I also think they run into a stronger North Pacific jet stream than is commonly encountered in the Southern Hemi.

Craig's picture
Craig's picture
Craig Thursday, 20 Jan 2022 at 6:45pm

Yeah John I think you find that's because of the much larger frequency of tropical storms forming in the western North Pacific, hence there are lots of extratropical transitions. Will try and confirm but papers I have read have 40% of typhoon's transitioning in the western North Pacific.

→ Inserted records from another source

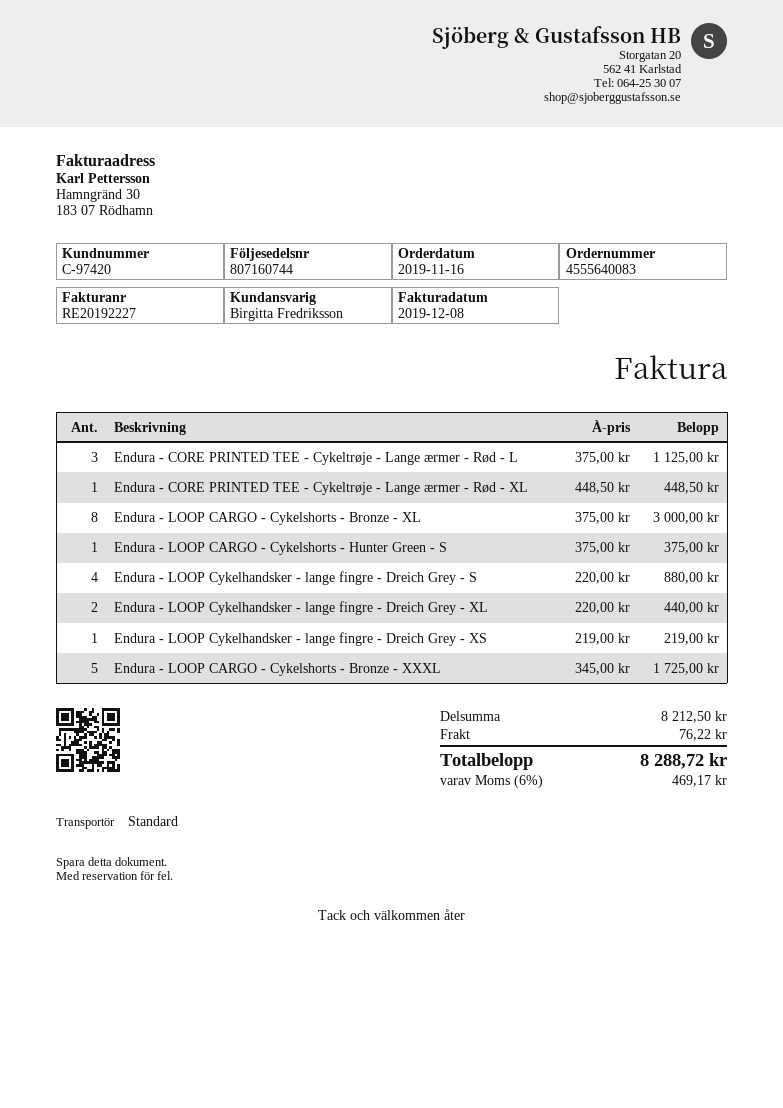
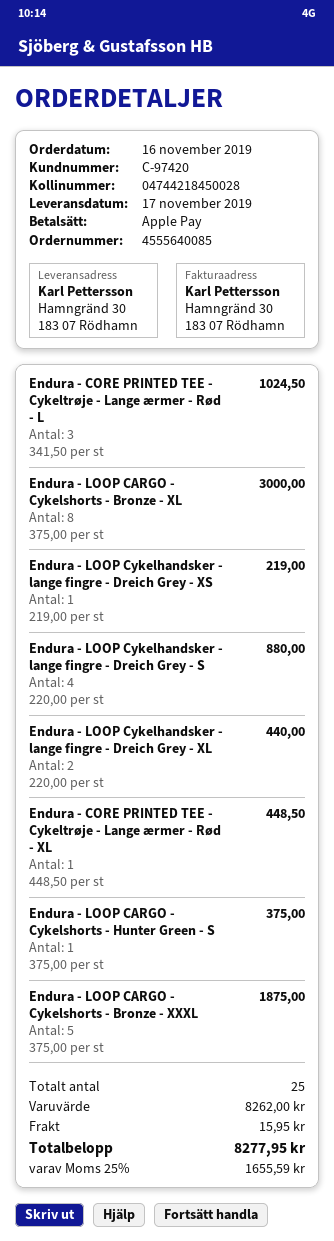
order number: 4555640083 -> 4555640085
Endura - CORE PRINTED TEE - Cykeltrøje - Lange ærmer - Rød - L: 3 x 375.00 = 1125.00 -> 3 x 341.50 = 1024.50
Endura - LOOP CARGO - Cykelshorts - Bronze - XXXL: 5 x 345.00 = 1725.00 -> 5 x 375.00 = 1875.00
subtotal: 8212.50 -> 8262.00
shipping: 76.22 -> 15.95
tax: 6% = 469.17 -> 25% = 1655.59
total: 8288.72 -> 8277.95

Interesting to note also the peak timing of ET's lags the peak in tropical storm formation, that being later in the season when the polar jet starts shifting from it's summer retreat, back towards the equator bringing that cooler air.

Spuddups's picture
Spuddups's picture
Spuddups Thursday, 20 Jan 2022 at 7:37pm

Some of those North West Pacific typhoons are pretty long lived. Have seen them form off the Phillipines, hammer Taiwan and Japan, then go extratropical and end up near the Bering Sea as psycho lows.

arcadia's picture
arcadia's picture
arcadia Thursday, 20 Jan 2022 at 10:11pm

Pretty much all of the late summer & autumn typhoons seem to undergo extra tropical transition in the North West Pacific. They get sucked into a stationary front that forms between the continental Siberian high pressure and the Pacific high pressure. Unfortunately, for Japan once they start to undergo ett, there is very little swell produced.

john.callahan's picture
john.callahan's picture
john.callahan Friday, 21 Jan 2022 at 1:19am

Ok, thanks @freeride76 and @craig, I thought the greater frequency of ET conversions was likely related to the fact that there are that many more tropical systems in the WestPac.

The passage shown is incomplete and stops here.